Please copy every line of the data in which the string "Mode" appears.

Records for the task below:

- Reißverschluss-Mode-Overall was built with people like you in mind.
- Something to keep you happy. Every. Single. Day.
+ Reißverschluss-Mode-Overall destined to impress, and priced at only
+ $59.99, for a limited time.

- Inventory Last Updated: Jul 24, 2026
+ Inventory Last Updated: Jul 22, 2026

End of Records for the task.

*Answer box*:
- Reißverschluss-Mode-Overall was built with people like you in mind.
+ Reißverschluss-Mode-Overall destined to impress, and priced at only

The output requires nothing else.